| Task details |
The answer must reproduce all of the data below exactly and contain no images.

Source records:
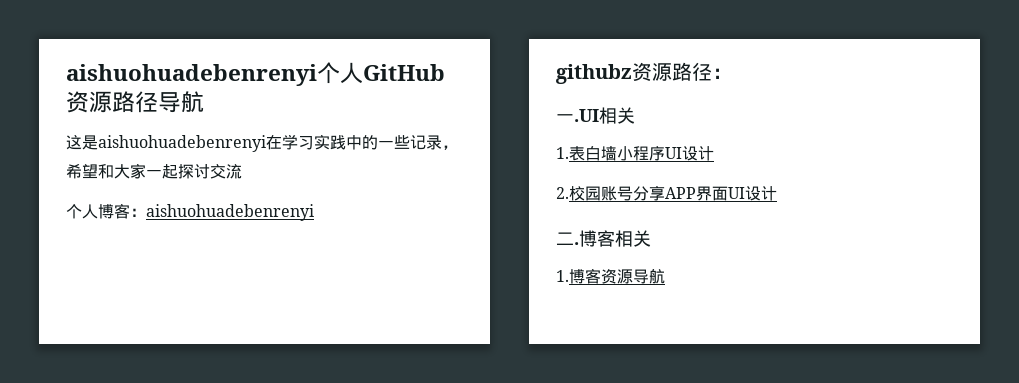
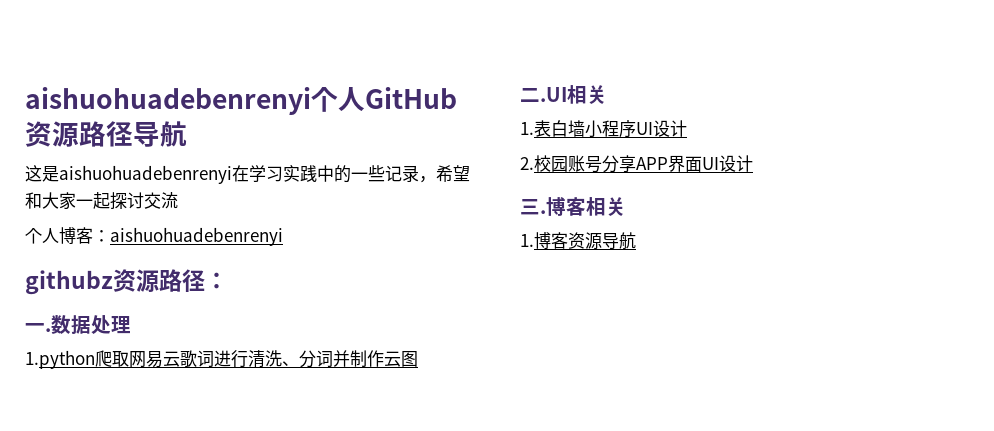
- 一.UI相关
+ 一.数据处理
+ 1.python爬取网易云歌词进行清洗、分词并制作云图
+ 二.UI相关
- 二.
+ 三.

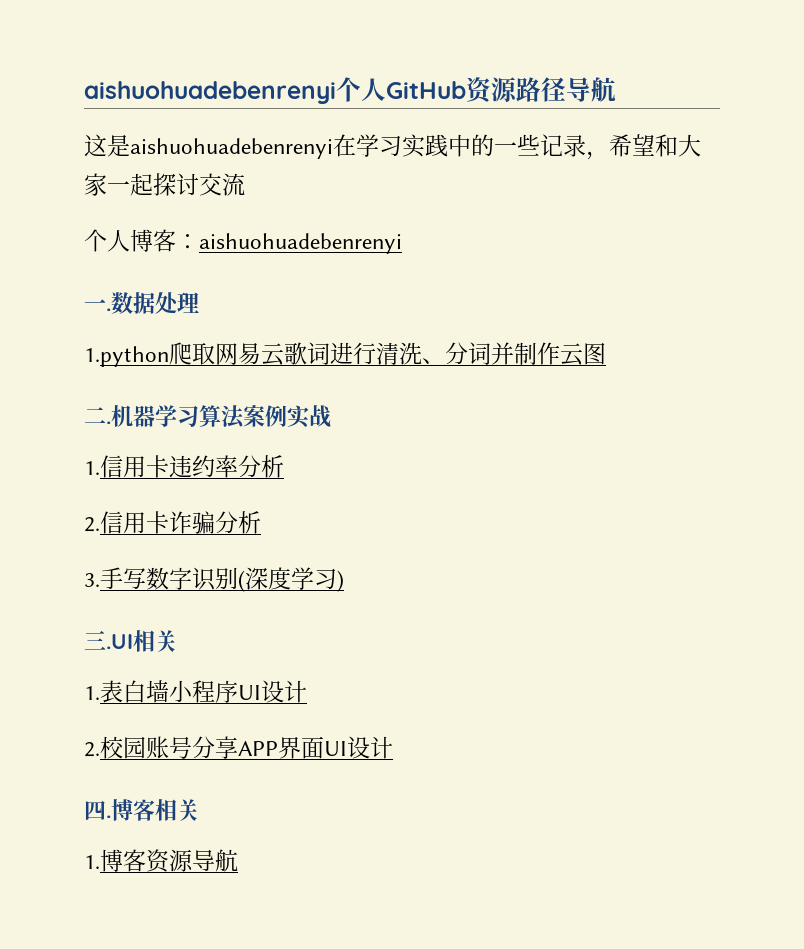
- githubz资源路径：
- 二.UI相关
+ 二.机器学习算法案例实战
+ 1.信用卡违约率分析
+ 2.信用卡诈骗分析
+ 3.手写数字识别(深度学习)
+ 三.UI相关
- 三.
+ 四.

| Your response |
- 一.UI相关
+ 一.数据处理
+ 1.python爬取网易云歌词进行清洗、分词并制作云图
+ 二.UI相关
- 二.
+ 三.

- githubz资源路径：
- 二.UI相关
+ 二.机器学习算法案例实战
+ 1.信用卡违约率分析
+ 2.信用卡诈骗分析
+ 3.手写数字识别(深度学习)
+ 三.UI相关
- 三.
+ 四.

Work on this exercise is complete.